DL 338
Interrogating Our Stuckness
Welcome back, friends and family. Here's Digitally Literate, issue #338.
🔖 Key Takeaways
- Living in the Digital Past: How our constant documentation traps us in cycles of retrospection, limiting present action and future imagination.
- Equality Misconceptions: New research shows the persistent belief that equality harms the advantaged—a dangerous fallacy that underpins resistance to equity-focused policies.
- Techno-Optimism Revisited: A thoughtful lens for evaluating technology’s role in improving society while balancing hope with realism.
📚 This Week’s Highlights
1. Living in the Past: A Digital Reality
L. M. Sacasas unpacks how the internet is a repository of our past rather than a space for present action or future creation.

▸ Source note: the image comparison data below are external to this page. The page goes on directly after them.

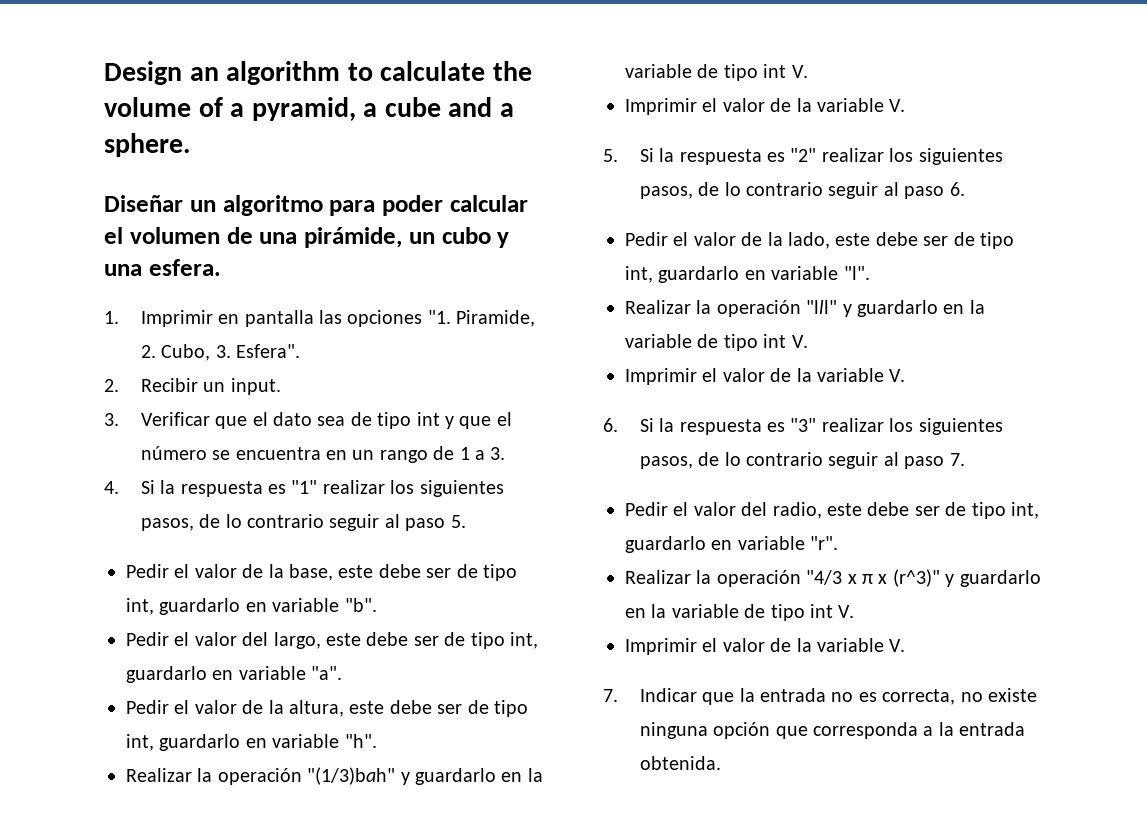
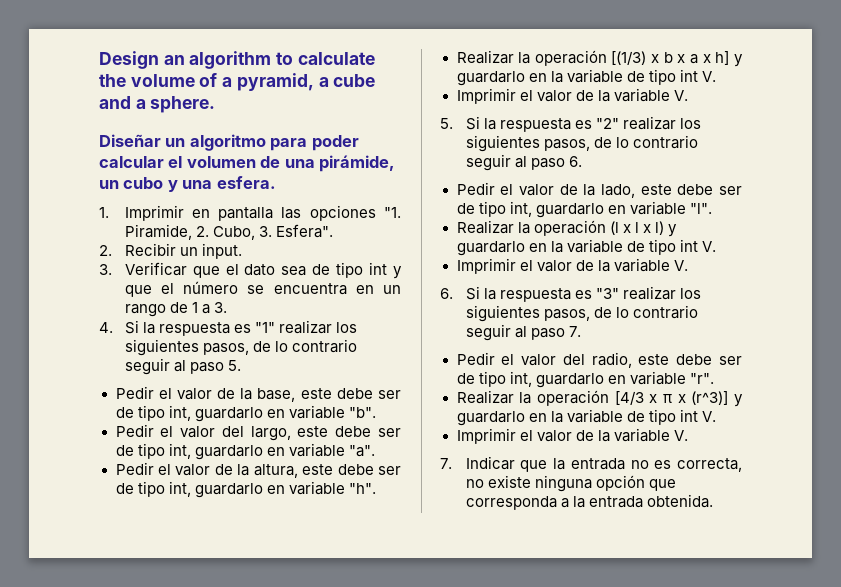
[307,767,396,785] "(1/3)bah" -> [611,51,730,65] [(1/3) x b x a x h]
[806,300,838,314] "lll" -> [609,221,664,235] (l x l x l)
[806,570,843,585] "4/3 -> [614,391,644,405] [4/3
[892,569,940,587] (r^3)" -> [691,391,729,405] (r^3)]

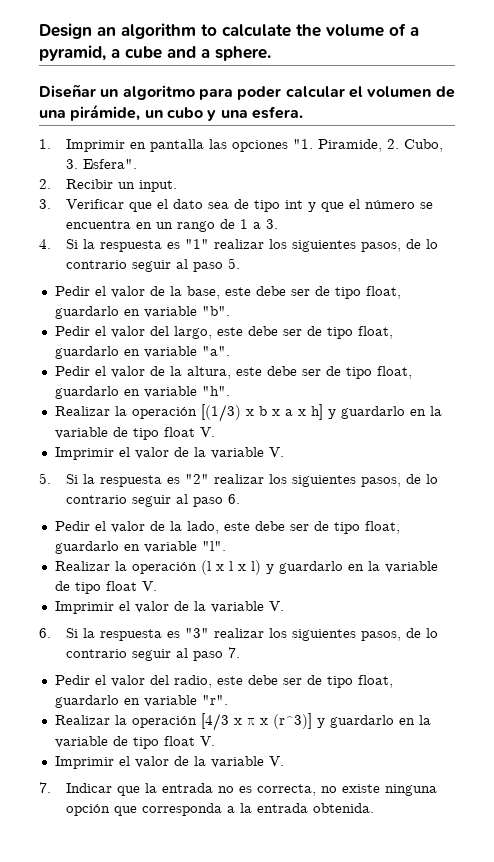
[168,405,191,421] int, -> [365,286,401,299] float,
[168,443,191,459] int, -> [357,326,393,339] float,
[168,481,191,497] int, -> [376,366,412,379] float,
[679,69,698,82] int -> [163,427,195,437] float
[509,201,532,217] int, -> [364,521,400,534] float,
[679,239,698,252] int -> [105,581,137,591] float
[509,371,532,387] int, -> [357,675,393,688] float,
[679,409,698,422] int -> [163,736,195,746] float

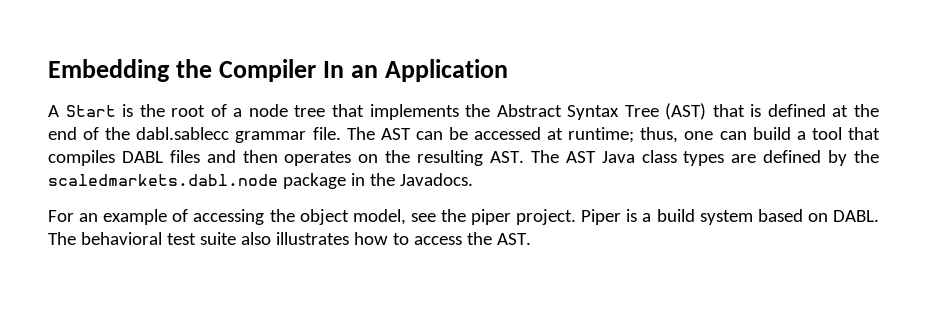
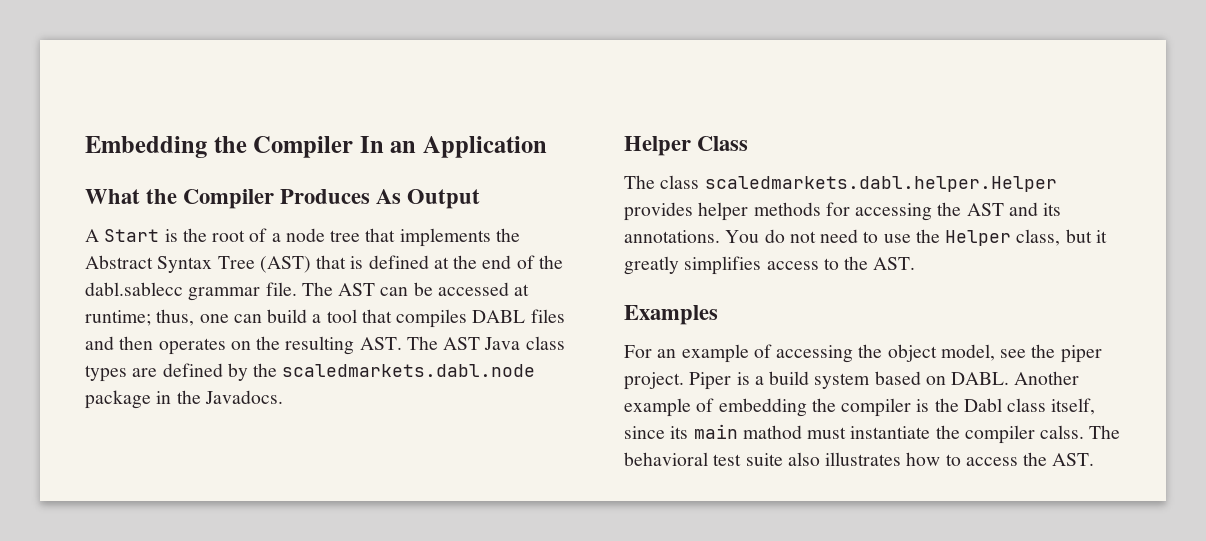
(509, 70) none -> [85,189,481,209] // What the Compiler Produces As Output
(473, 179) none -> [624,136,749,156] [624,175,1057,192] [624,202,1062,221] [624,229,1107,246] [624,256,916,275] [624,305,718,325] // Helper Class // The class scaledmarkets.dabl.helper.Helper provides helper methods for accessing the AST and its annotations. You do not need to use the Helper class, but it greatly simplifies access to the AST. // Examples
(879, 216) none -> [1014,371,1080,385] [624,398,1096,417] [624,424,1085,444] Another example of embedding the compiler is the Dabl class itself, since its main mathod must instantiate the compiler calss.

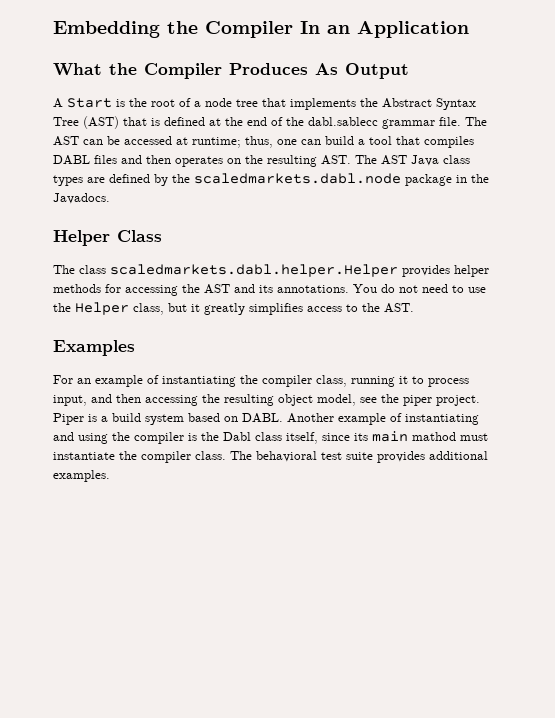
[776,344,883,363] accessing the -> [162,375,469,387] [53,394,274,406] instantiating the compiler class, running it to process input, and then accessing the resulting
[718,398,807,417] embedding -> [405,414,479,425] [53,432,108,444] instantiating and using
[1040,425,1085,439] calss. -> [195,451,226,460] class.
[787,452,1095,466] also illustrates how to access the AST. -> [377,451,488,463] [53,470,110,482] provides additional examples.

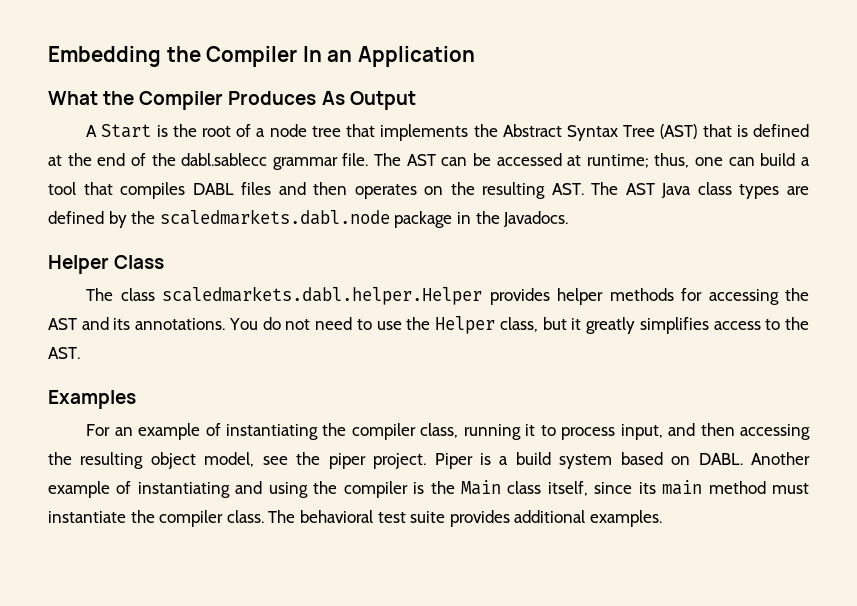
[223,432,251,441] Dabl -> [460,480,501,495] Main
[412,432,456,441] mathod -> [708,481,766,494] method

- On the internet, actions are inscriptions, feeding archives rather than enabling progress.
- Fighting over the past has replaced imagining the future.
- The constant digitization of life programs the future instead of letting us live it.
Why this matters: By recognizing this, we can reclaim agency, shifting focus from documenting life to actively shaping it.
2. The Internet as a Doom Loop
Charlie Warzel expands on Sacasas’ ideas, describing how digital life fuels feelings of helplessness by emphasizing retrospection over agency.
Why this matters: We need strategies to direct our attention toward present action and future-oriented solutions.
3. Equality Is Not Zero-Sum
A Science Advances paper reveals that advantaged groups often misperceive equity policies as zero-sum, assuming they lose when others gain.
Why this matters: Breaking this myth is essential to advancing social policies that benefit everyone, not just a select few.
4. School Surveillance’s Broken Promises
Chris Gilliard critiques the rise of school surveillance systems that promise safety but fail to prevent tragedies or address root causes.
Why this matters: Expanding surveillance creates dystopian systems without solving the systemic issues that endanger students.
5. The ReAwaken America Tour: QAnon 2.0
The QAnon conspiracy evolves with coded rhetoric shifting from “woke” to “awake.”
Why this matters: Recognizing these linguistic shifts is key to understanding and combating the narratives reshaping our political landscape.
6. How to Be a Techno-Optimist
A framework for evaluating technology with optimism:
- Believe the good outweighs the bad, depending on perspective.
- Affirm improvement, recognizing progress over time.
- Measure “good” to track technological value.
Why this matters: Balancing skepticism and hope allows us to use technology for collective betterment without losing sight of its challenges.
🛠️ DO: Engage With Ethical Games
Take a break and engage with games that stimulate ethical reflection:
- Absurd Trolley Problem for exploring moral dilemmas.
- Nicky Case’s Interactive Games for deeper insights into trust, systems thinking, and collaboration.
Why this matters: These tools help us explore complex ethical questions in accessible and engaging ways.
🌟 Closing Reflection
“Without change, something sleeps inside us, and seldom awakens. The sleeper must awaken.”
— Frank Herbert
Reflect and Engage
- How can we shift our attention from documenting the past to imagining the future?
- What strategies can dismantle the persistent zero-sum thinking about equality?
- In what ways can optimism about technology inspire positive change without ignoring challenges?